It can be applied to any iterable.

>>> a = [1,2,3,4]
>>> b = (x*x for x in a)
>>> c = (-x for x in b)
>>> for i in c:
...   print(i, end=' ')
...
-1 -4 -9 -16

The main use of generator expressions is in code that performs some calculation on a sequence, but only uses the result once. For example, strip all comments from a file.

f = open('somefile.txt')
lines = (line for line in f if not line.startswith('#'))
for line in lines:
    ...
f.close()

With generators, the code runs faster and uses little memory. It’s like a filter applied to a stream.

Why Generators

  • Many problems are much more clearly expressed in terms of iteration.
    • Looping over a collection of items and performing some kind of operation (searching, replacing, modifying, etc.).
    • Processing pipelines can be applied to a wide range of data processing problems.
  • Better memory efficiency.
    • Only produce values when needed.
    • Contrast to constructing giant lists.
    • Can operate on streaming data
  • Generators encourage code reuse
    • Separates the iteration from code that uses the iteration
    • You can build a toolbox of interesting iteration functions and mix-n-match.

itertools module

The itertools is a library module with various functions designed to help with iterators/generators.

itertools.chain(s1,s2)
itertools.count(n)
itertools.cycle(s)
itertools.dropwhile(predicate, s)
itertools.groupby(s)
itertools.ifilter(predicate, s)
itertools.imap(function, s1, ... sN)
itertools.repeat(s, n)
itertools.tee(s, ncopies)
itertools.izip(s1, ... , sN)

All functions process data iteratively. They implement various kinds of iteration patterns.

Advanced topics

These are some useful advanced topics that you will use day-to-day.

Variable arguments

A function that accepts any number of arguments is said to use variable arguments. For example, *args is a tuple that contains any number of positional arguments:

def f(x, *args):
    ...

f(1,2,3,4,5)

def f(x, *args):
    # x -> 1
    # args -> (2,3,4,5), a tuple

A function can also accept any number of keyword arguments. For example:

def f(x, y, **kwargs):
    ...

f(2, 3, flag=True, mode='fast', header='debug')

def f(x, y, **kwargs):
    # x -> 2
    # y -> 3
    # kwargs -> { 'flag': True, 'mode': 'fast', 'header': 'debug' }, a dict

Combining both we have:

def f(*args, **kwargs):
    ...

f(2, 3, flag=True, mode='fast', header='debug')

def f(*args, **kwargs):
    # args = (2, 3)
    # kwargs -> { 'flag': True, 'mode': 'fast', 'header': 'debug' }
    ...

This function takes any combination of positional or keyword arguments. It is sometimes used when writing wrappers or when you want to pass arguments through to another function.

Passing tuples and dicts

We can also use * to expand tuple, ** to expand dict, and pass into a function.

numbers = (2,3,4)
f(1, *numbers)
# Same as f(1,2,3,4)

options = {
    'color' : 'red',
    'delimiter' : ',',
    'width' : 400
}
f(data, **options)
# Same as f(data, color='red', delimiter=',', width=400)
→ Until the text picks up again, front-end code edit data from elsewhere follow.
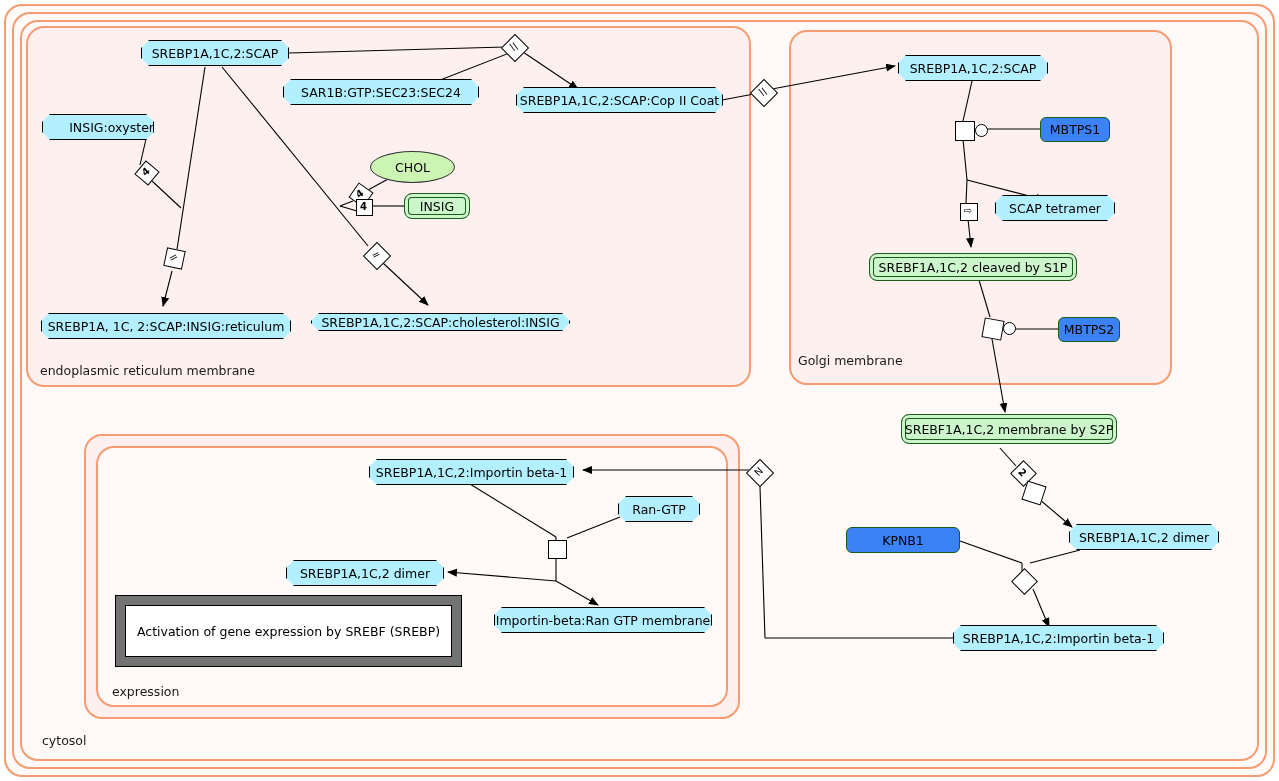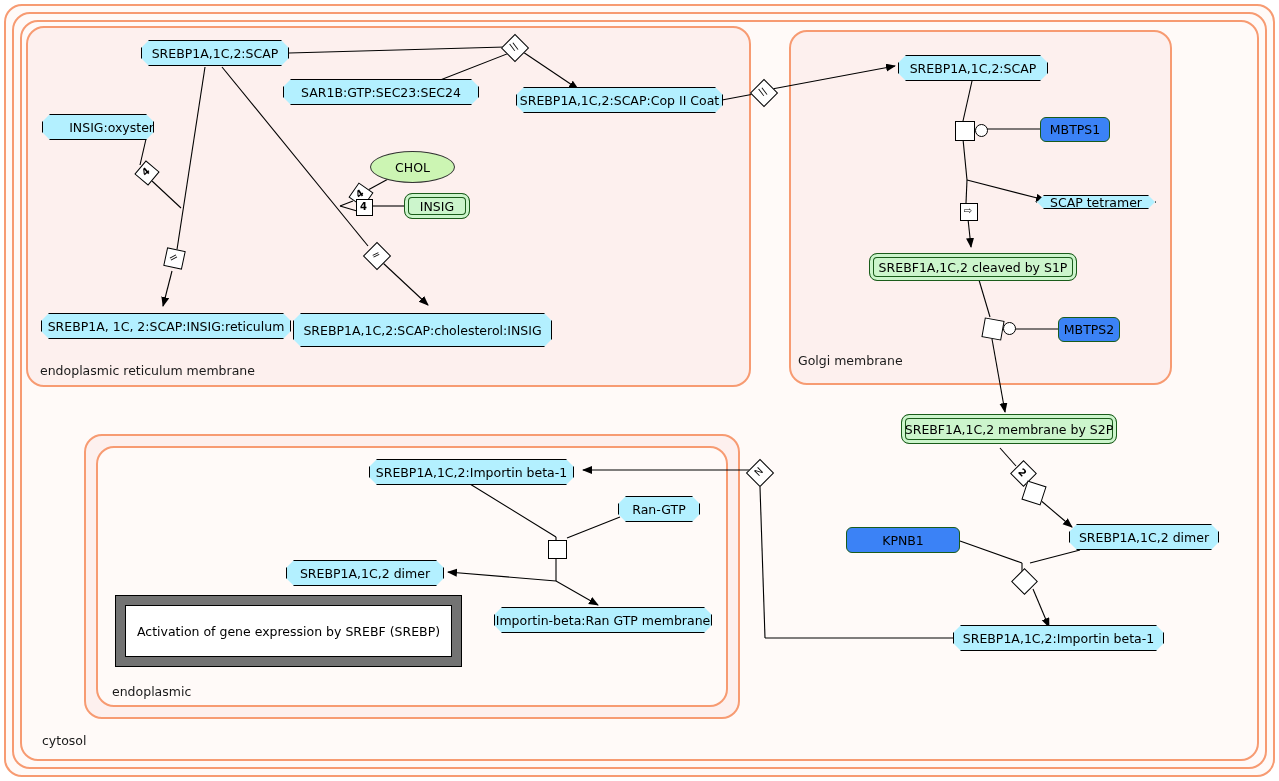--- a/index.html
+++ b/index.html
@@ -184,7 +184,7 @@
     <span>MBTPS1</span>
   </div>
 
-  <div class="node ent" style="left:1036px;top:195px;width:120px;height:14px;">
+  <div class="node ent" style="left:995px;top:195px;width:120px;height:26px;">
     <span>SCAP tetramer</span>
   </div>
 

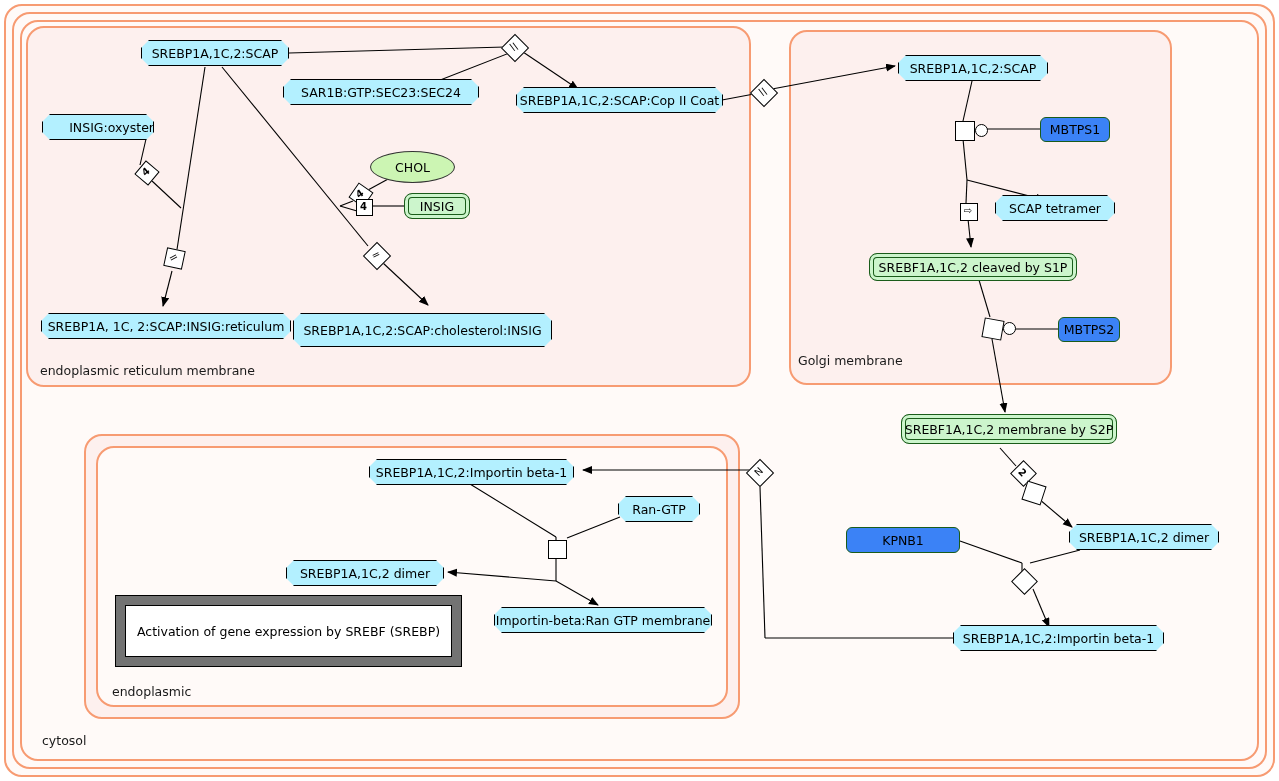--- a/index.html
+++ b/index.html
@@ -172,7 +172,7 @@
     <span>SREBP1A, 1C, 2:SCAP:INSIG:reticulum</span>
   </div>
 
-  <div class="node ent" style="left:293px;top:313px;width:259px;height:34px;">
+  <div class="node ent" style="left:311px;top:313px;width:259px;height:18px;">
     <span>SREBP1A,1C,2:SCAP:cholesterol:INSIG</span>
   </div>
 

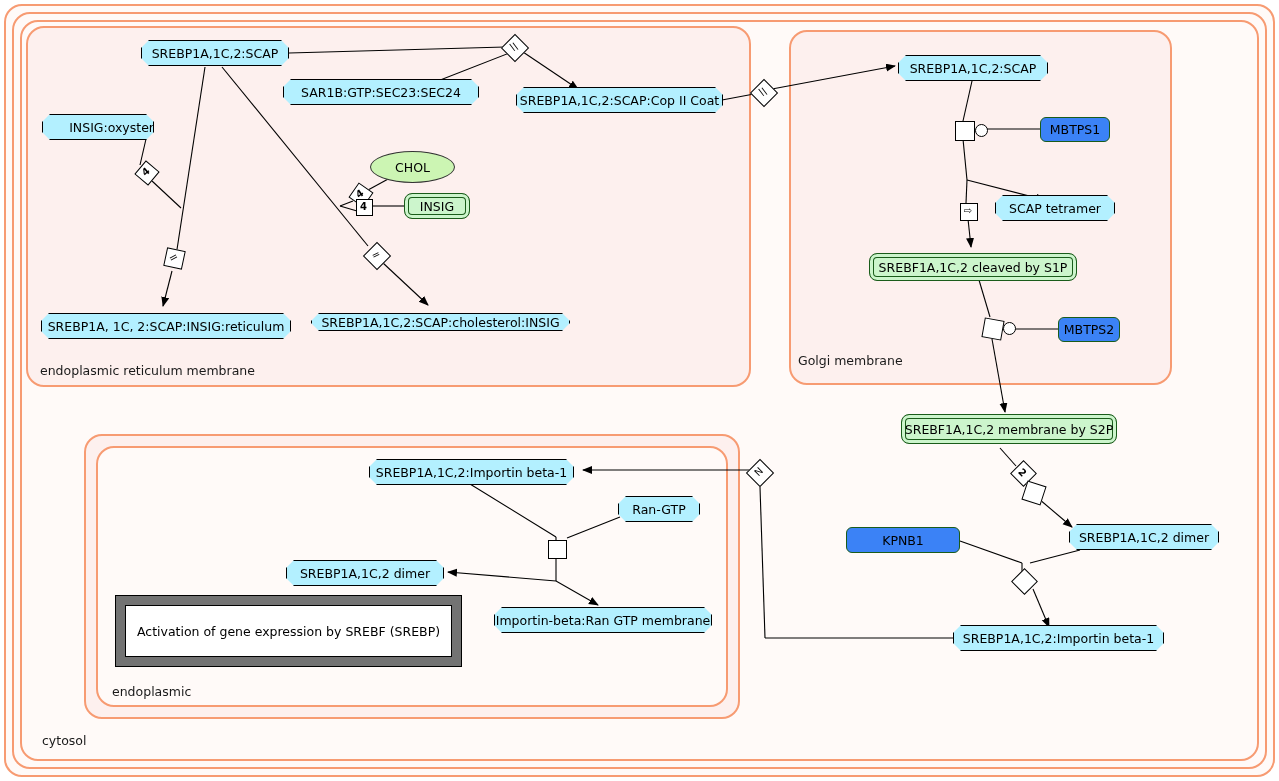--- a/index.html
+++ b/index.html
@@ -37,7 +37,7 @@
 
   <div class="cmp" style="left:84px;top:434px;width:656px;height:285px;background:#fdf0ee;"></div>
   <div class="cmp" style="left:96px;top:446px;width:632px;height:261px;background:#fffaf8;"></div>
-  <div class="cmp-label" style="left:112px;top:684px;">endoplasmic</div>
+  <div class="cmp-label" style="left:112px;top:684px;">expression</div>
 
   <svg id="edges" viewBox="0 0 1279 781" xmlns="http://www.w3.org/2000/svg">
     <defs>

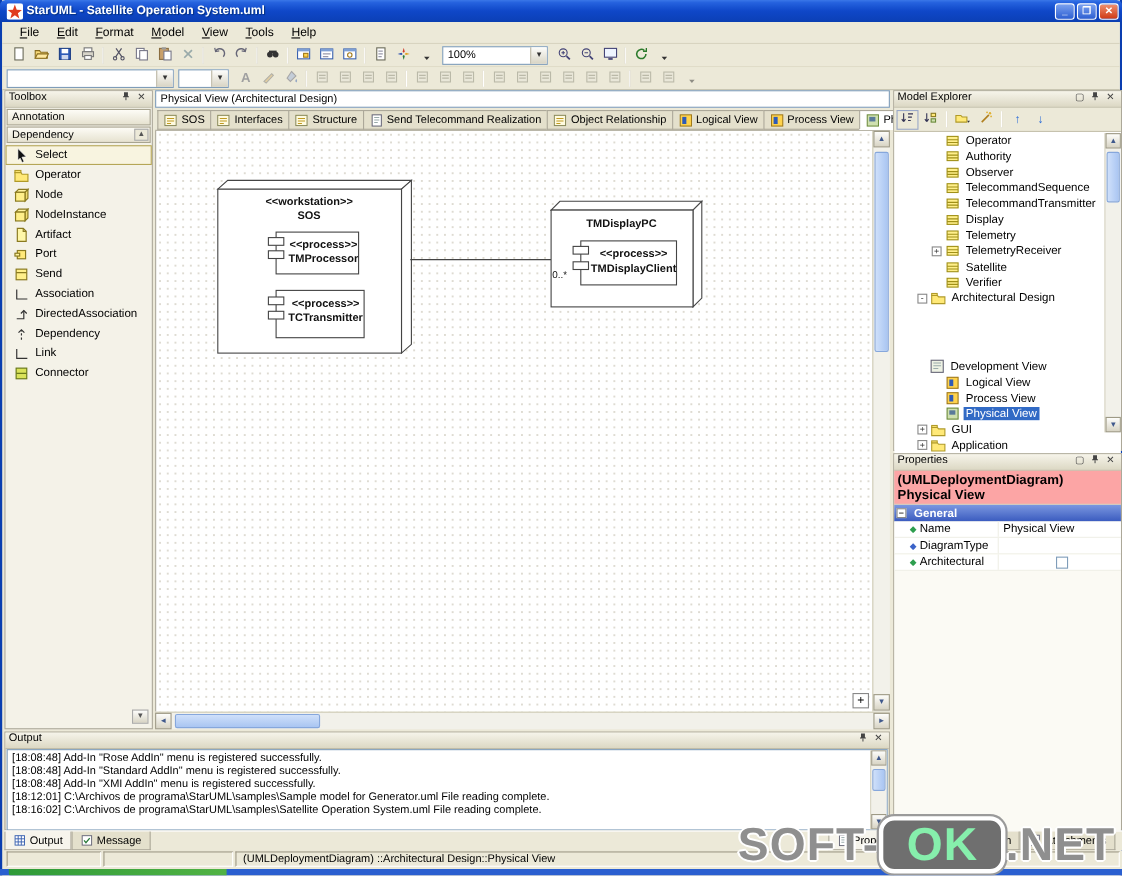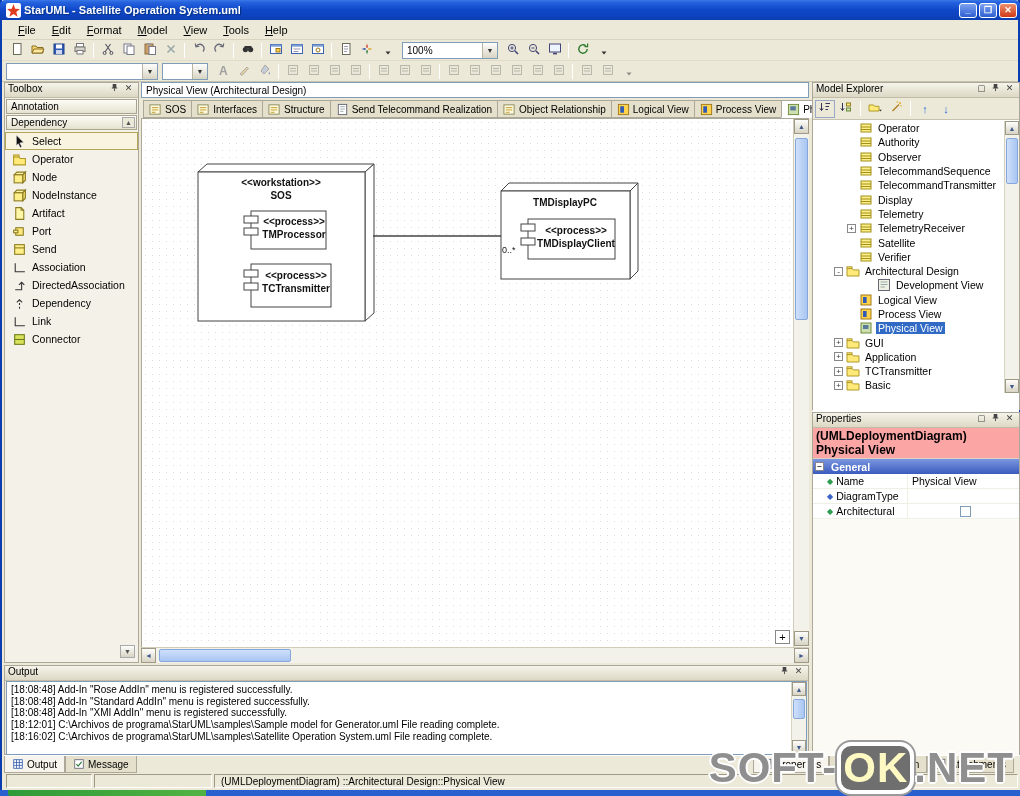--- a/index.html
+++ b/index.html
@@ -800,7 +800,7 @@
             </svg></span>
           <span class="tlabel">Architectural Design</span>
         </div>
-        <div class="trow" style="padding-left: 52px;">
+        <div class="trow" style="padding-left: 20px; margin-top: 48px;">
           <span class="twisty none">+</span>
           <span class="t-ico"><svg viewBox="0 0 14 14" width="14" height="14">
               <rect x="1.5" y="1.5" width="11" height="11" fill="#eef2e4" stroke="#667"></rect>

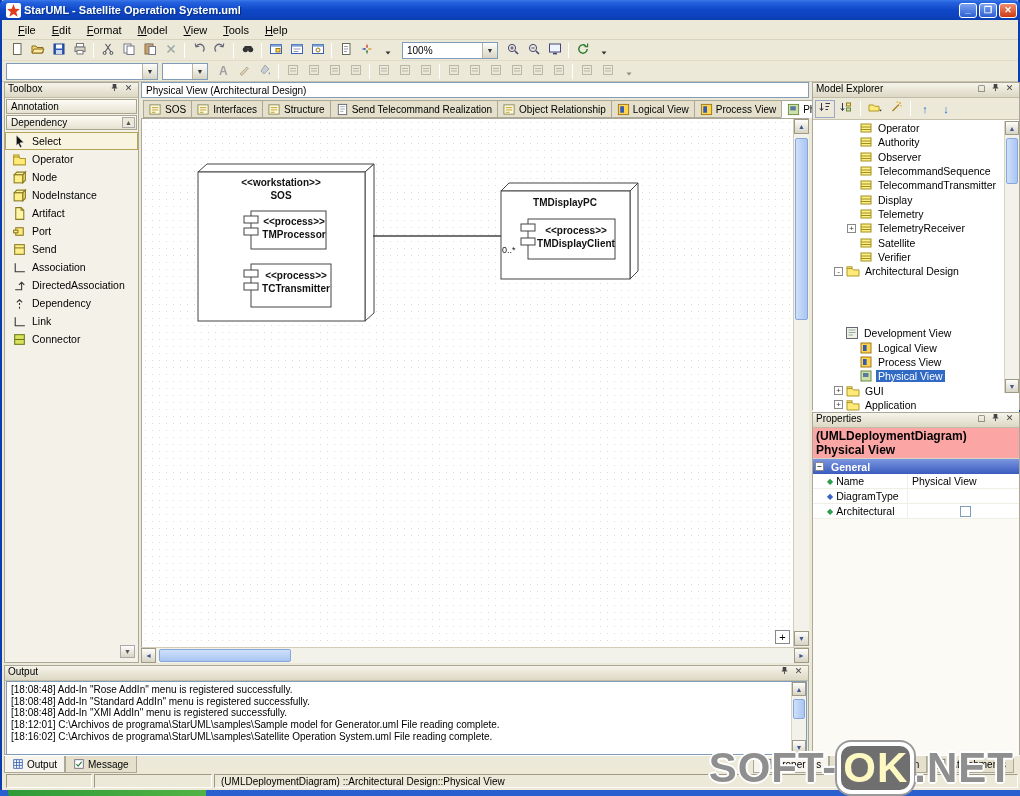--- a/index.html
+++ b/index.html
@@ -116,7 +116,7 @@
 
   
   #watermark { position:absolute; right:4px; bottom:2px; z-index:60; font-size:42px; font-weight:bold; letter-spacing:1px; color:#8f8f8f; white-space:nowrap; text-shadow:-2px 0 #fff,2px 0 #fff,0 -2px #fff,0 2px #fff,-1px -1px #fff,1px 1px #fff,1px -1px #fff,-1px 1px #fff; }
-  #watermark .wm-box { display:inline-block; background:#6f6f6f; color:#fef9c3; border:4px solid #fff; border-radius:14px; padding:0 2px; line-height:1.05; text-shadow:none; box-shadow:0 0 0 2px #9a9a9a; }
+  #watermark .wm-box { display:inline-block; background:#6f6f6f; color:#86efac; border:4px solid #fff; border-radius:14px; padding:0 21px; line-height:1.05; text-shadow:none; box-shadow:0 0 0 2px #9a9a9a; }
 </style>
 </head>
 <body>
Callback function, and Lambda anonymous function

If we want to sort a dictionary in-place, we do:

def stock_name(s):
    return s['name']

# stock_name is a callback
portfolio.sort(key=stock_name)

"""
# Check how the dictionaries are sorted by the `name` key
[
  {'name': 'AA', 'price': 32.2, 'shares': 100},
  {'name': 'CAT', 'price': 83.44, 'shares': 150},
  {'name': 'GE', 'price': 40.37, 'shares': 95},
  {'name': 'IBM', 'price': 91.1, 'shares': 50},
  {'name': 'IBM', 'price': 70.44, 'shares': 100},
  {'name': 'MSFT', 'price': 51.23, 'shares': 200},
  {'name': 'MSFT', 'price': 65.1, 'shares': 50}
]
"""

The key function is an example of a callback function.

The sort() method “calls back” to a function you supply.

Callback functions are often short one-line functions that are only used for that one operation. Programmers often ask for a short-cut for specifying this extra processing.

Use a lambda instead of creating the function. In our previous sorting example.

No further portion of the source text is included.